Task:
Retype, without pictures, the line holding "z-index: 5;" and each line below it through the final line.

Front-end code edit data

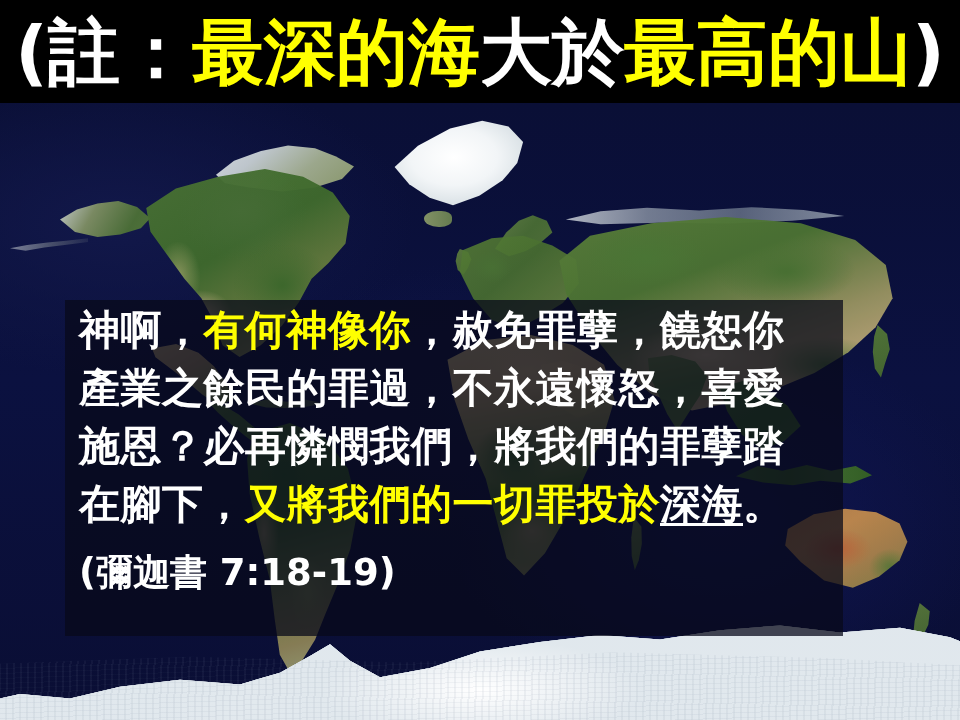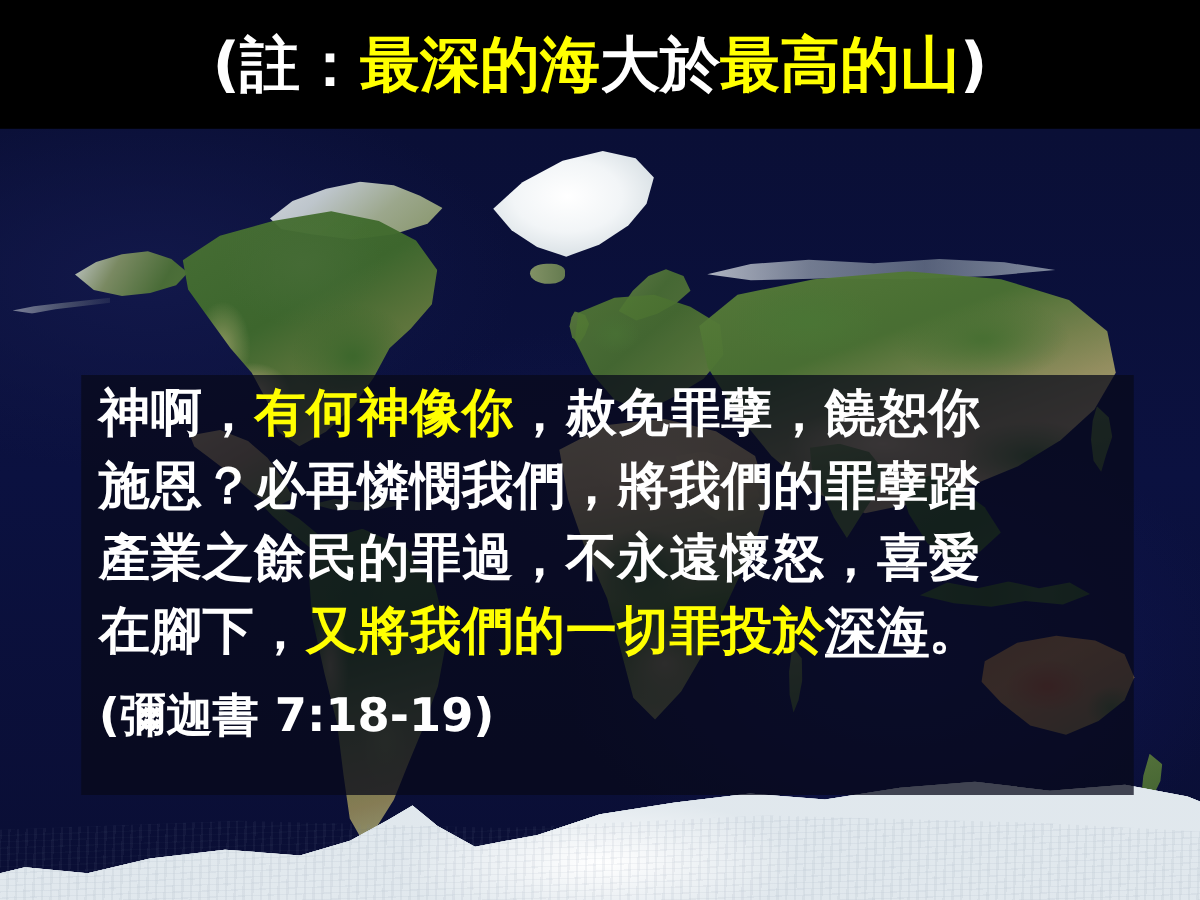--- a/index.html
+++ b/index.html
@@ -269,7 +269,7 @@
     z-index: 5;
   }
   #title-text {
-    font-size: 48px;
+    font-size: 72px;
     font-weight: bold;
     line-height: 1;
     white-space: nowrap;

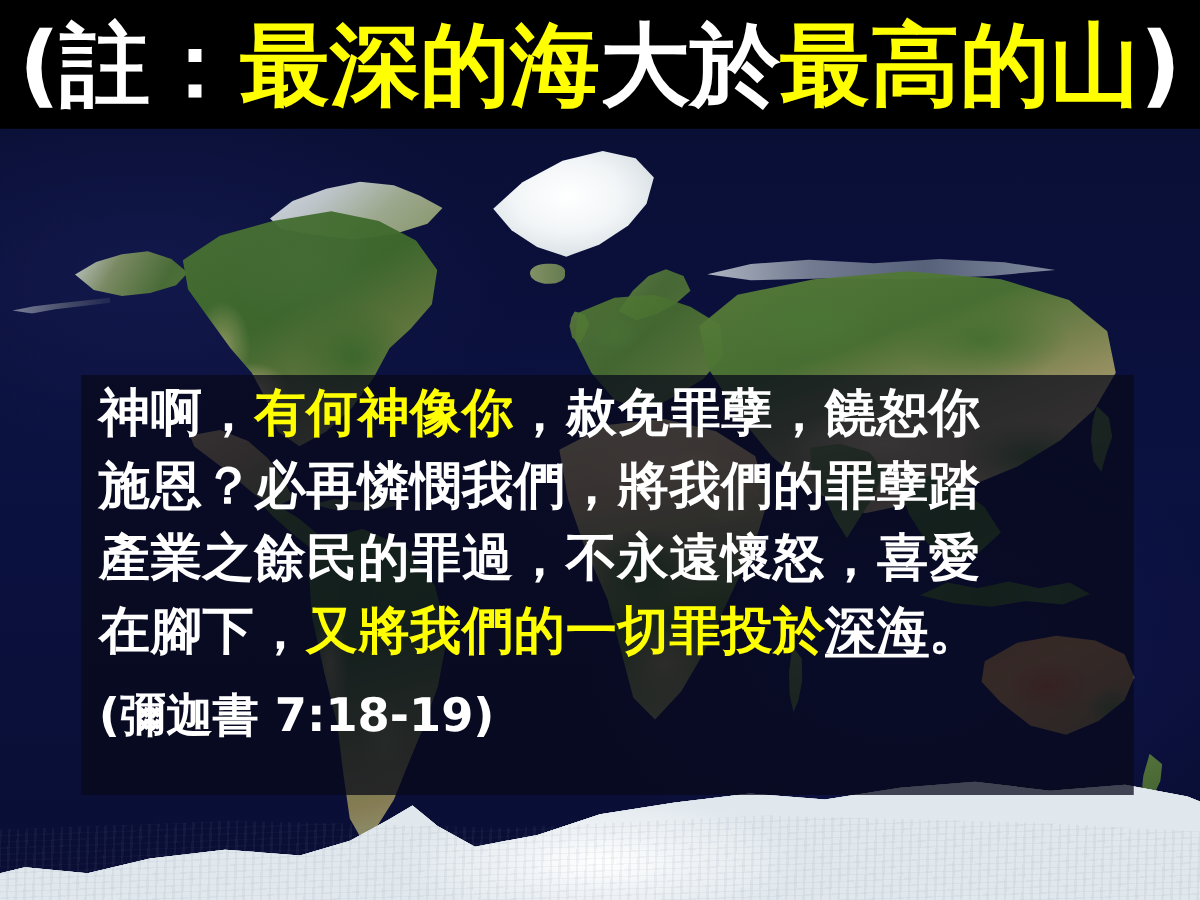--- a/index.html
+++ b/index.html
@@ -282,7 +282,7 @@
   #verse-panel {
     position: absolute;
     left: 65px; top: 300px;
-    width: 842px; height: 336px;
+    width: 778px; height: 336px;
     background: rgba(8, 10, 26, 0.74);
     z-index: 4;
     padding: 10px 14px 4px 14px;

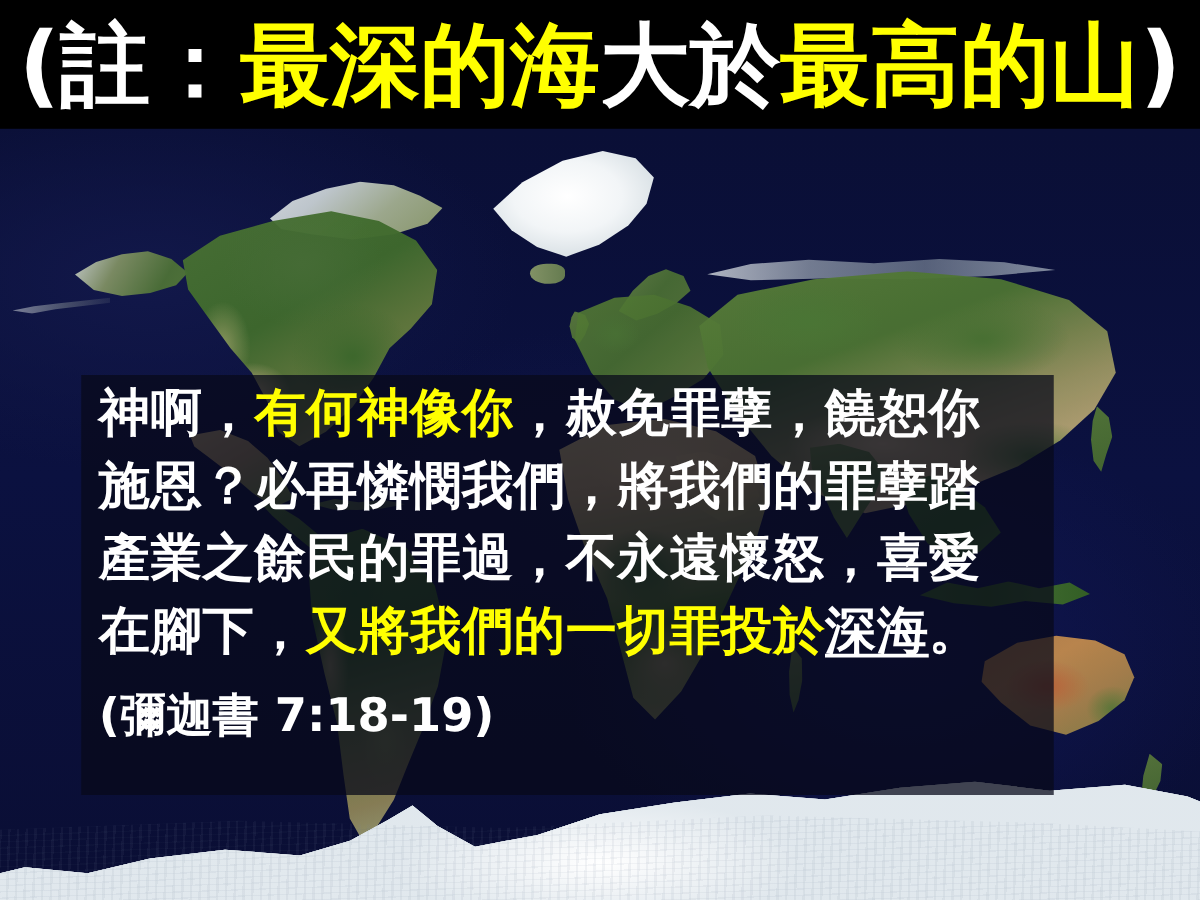--- a/index.html
+++ b/index.html
@@ -370,9 +370,9 @@
 
       <div class="vline"><span class="w">神啊，</span><span class="y">有何神像你</span><span class="w">，赦免罪孽，饒恕你</span></div>
 
+      <div class="vline"><span class="w">產業之餘民的罪過，不永遠懷怒，喜愛</span></div>
+
       <div class="vline"><span class="w">施恩？必再憐憫我們，將我們的罪孽踏</span></div>
-
-      <div class="vline"><span class="w">產業之餘民的罪過，不永遠懷怒，喜愛</span></div>
 
       <div class="vline"><span class="w">在腳下，</span><span class="y">又將我們的一切罪投於</span><span class="y-underline">深海</span><span class="w">。</span></div>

Result below:
     z-index: 5;
   }
   #title-text {
-    font-size: 48px;
+    font-size: 72px;
     font-weight: bold;
     line-height: 1;
     white-space: nowrap;

--- a/index.html
+++ b/index.html
@@ -282,7 +282,7 @@
   #verse-panel {
     position: absolute;
     left: 65px; top: 300px;
-    width: 842px; height: 336px;
+    width: 778px; height: 336px;
     background: rgba(8, 10, 26, 0.74);
     z-index: 4;
     padding: 10px 14px 4px 14px;

--- a/index.html
+++ b/index.html
@@ -370,9 +370,9 @@
 
       <div class="vline"><span class="w">神啊，</span><span class="y">有何神像你</span><span class="w">，赦免罪孽，饒恕你</span></div>
 
+      <div class="vline"><span class="w">產業之餘民的罪過，不永遠懷怒，喜愛</span></div>
+
       <div class="vline"><span class="w">施恩？必再憐憫我們，將我們的罪孽踏</span></div>
-
-      <div class="vline"><span class="w">產業之餘民的罪過，不永遠懷怒，喜愛</span></div>
 
       <div class="vline"><span class="w">在腳下，</span><span class="y">又將我們的一切罪投於</span><span class="y-underline">深海</span><span class="w">。</span></div>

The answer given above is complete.